**WHAT YOU ARE ASKED TO DO**
What is needed is an exact copy of every entry below, with the pictures left out.

[Revision comparison data]
■ ■ ■

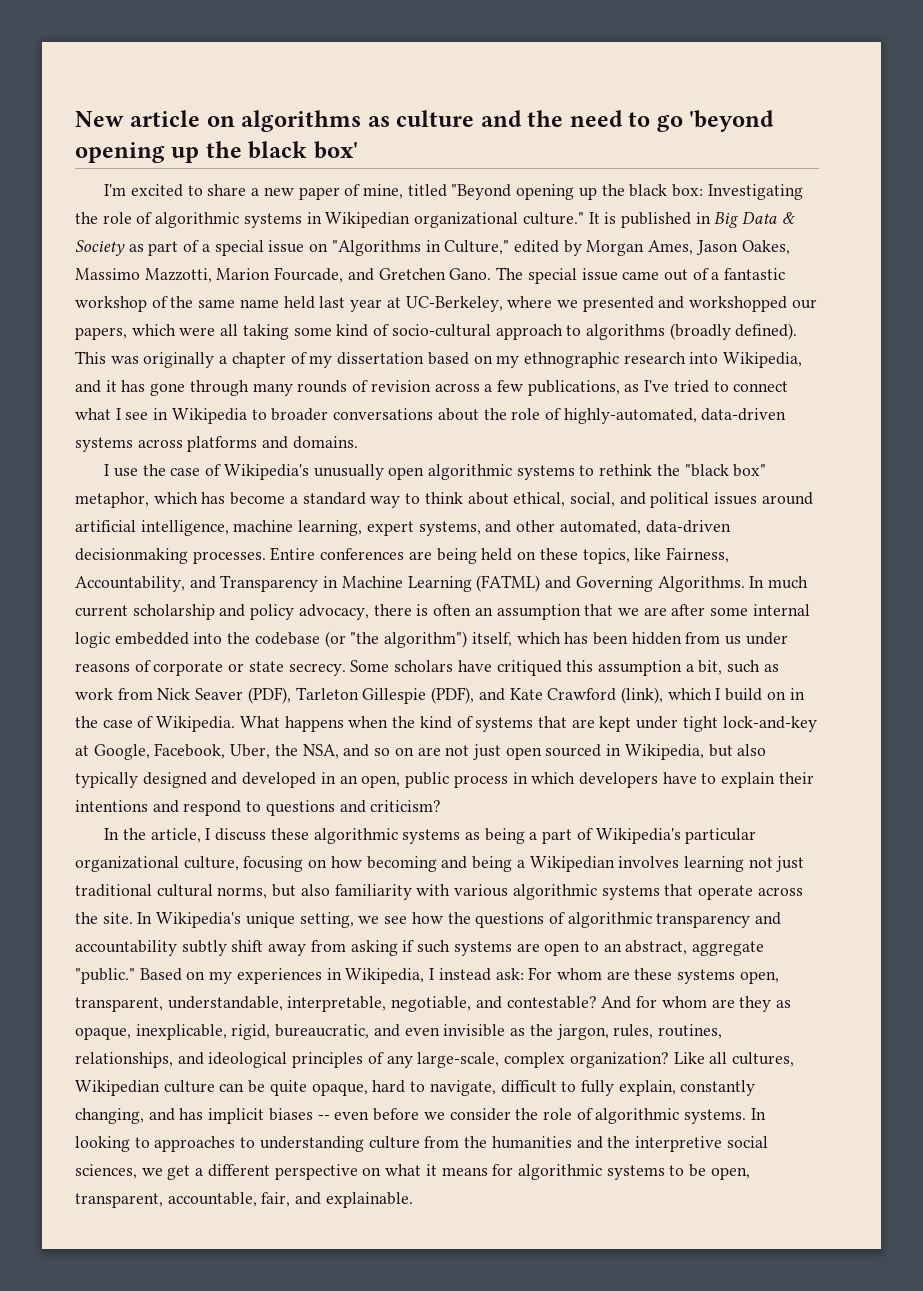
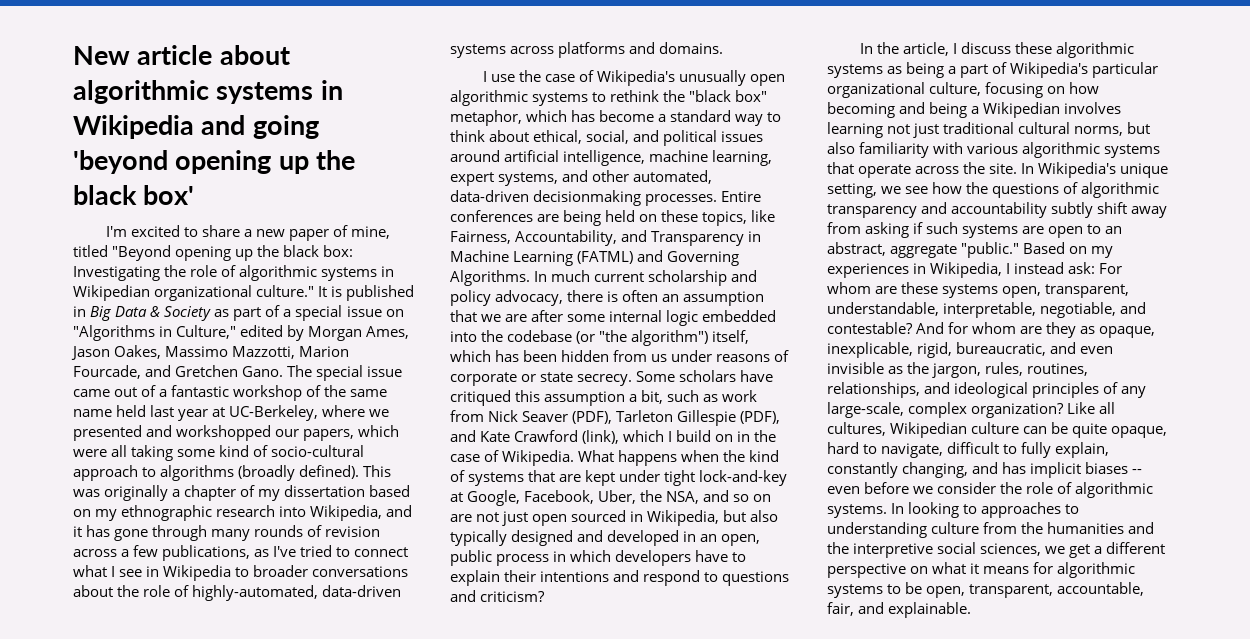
- New article on algorithms as culture and the need to go 'beyond opening up the black box'
+ New article about algorithmic systems in Wikipedia and going 'beyond opening up the black box'

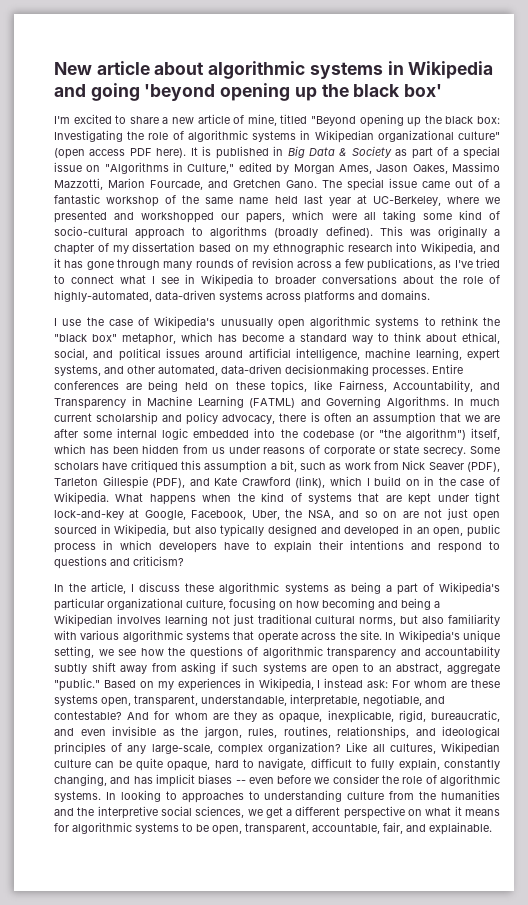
- I'm excited to share a new paper of mine, titled "Beyond opening up the black box: Investigating the role of algorithmic systems in Wikipedian organizational culture."
+ I'm excited to share a new article of mine, titled "Beyond opening up the black box: Investigating the role of algorithmic systems in Wikipedian organizational culture" (open access PDF here).

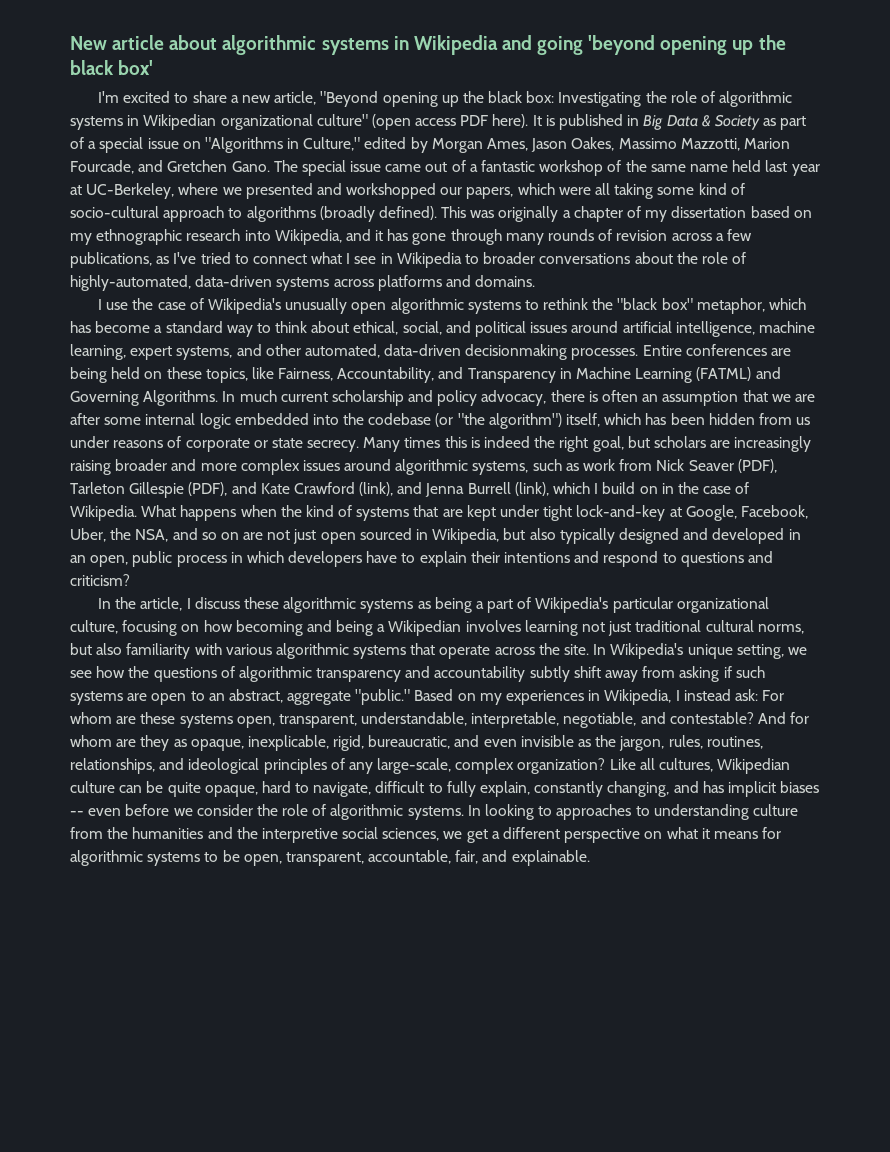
- I'm excited to share a new article of mine, titled "Beyond opening up the black box: Investigating the role of algorithmic systems in Wikipedian organizational culture" (open access PDF here).
+ I'm excited to share a new article, "Beyond opening up the black box: Investigating the role of algorithmic systems in Wikipedian organizational culture" (open access PDF here).
- Some scholars have critiqued this assumption a bit, such as work from Nick Seaver (PDF), Tarleton Gillespie (PDF), and Kate Crawford (link), which I build on in the case of Wikipedia.
+ Many times this is indeed the right goal, but scholars are increasingly raising broader and more complex issues around algorithmic systems, such as work from Nick Seaver (PDF), Tarleton Gillespie (PDF), and Kate Crawford (link), and Jenna Burrell (link), which I build on in the case of Wikipedia.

■ ■ ■

**RESPONSE TO THIS TASK**
- New article on algorithms as culture and the need to go 'beyond opening up the black box'
+ New article about algorithmic systems in Wikipedia and going 'beyond opening up the black box'

- I'm excited to share a new paper of mine, titled "Beyond opening up the black box: Investigating the role of algorithmic systems in Wikipedian organizational culture."
+ I'm excited to share a new article of mine, titled "Beyond opening up the black box: Investigating the role of algorithmic systems in Wikipedian organizational culture" (open access PDF here).

- I'm excited to share a new article of mine, titled "Beyond opening up the black box: Investigating the role of algorithmic systems in Wikipedian organizational culture" (open access PDF here).
+ I'm excited to share a new article, "Beyond opening up the black box: Investigating the role of algorithmic systems in Wikipedian organizational culture" (open access PDF here).
- Some scholars have critiqued this assumption a bit, such as work from Nick Seaver (PDF), Tarleton Gillespie (PDF), and Kate Crawford (link), which I build on in the case of Wikipedia.
+ Many times this is indeed the right goal, but scholars are increasingly raising broader and more complex issues around algorithmic systems, such as work from Nick Seaver (PDF), Tarleton Gillespie (PDF), and Kate Crawford (link), and Jenna Burrell (link), which I build on in the case of Wikipedia.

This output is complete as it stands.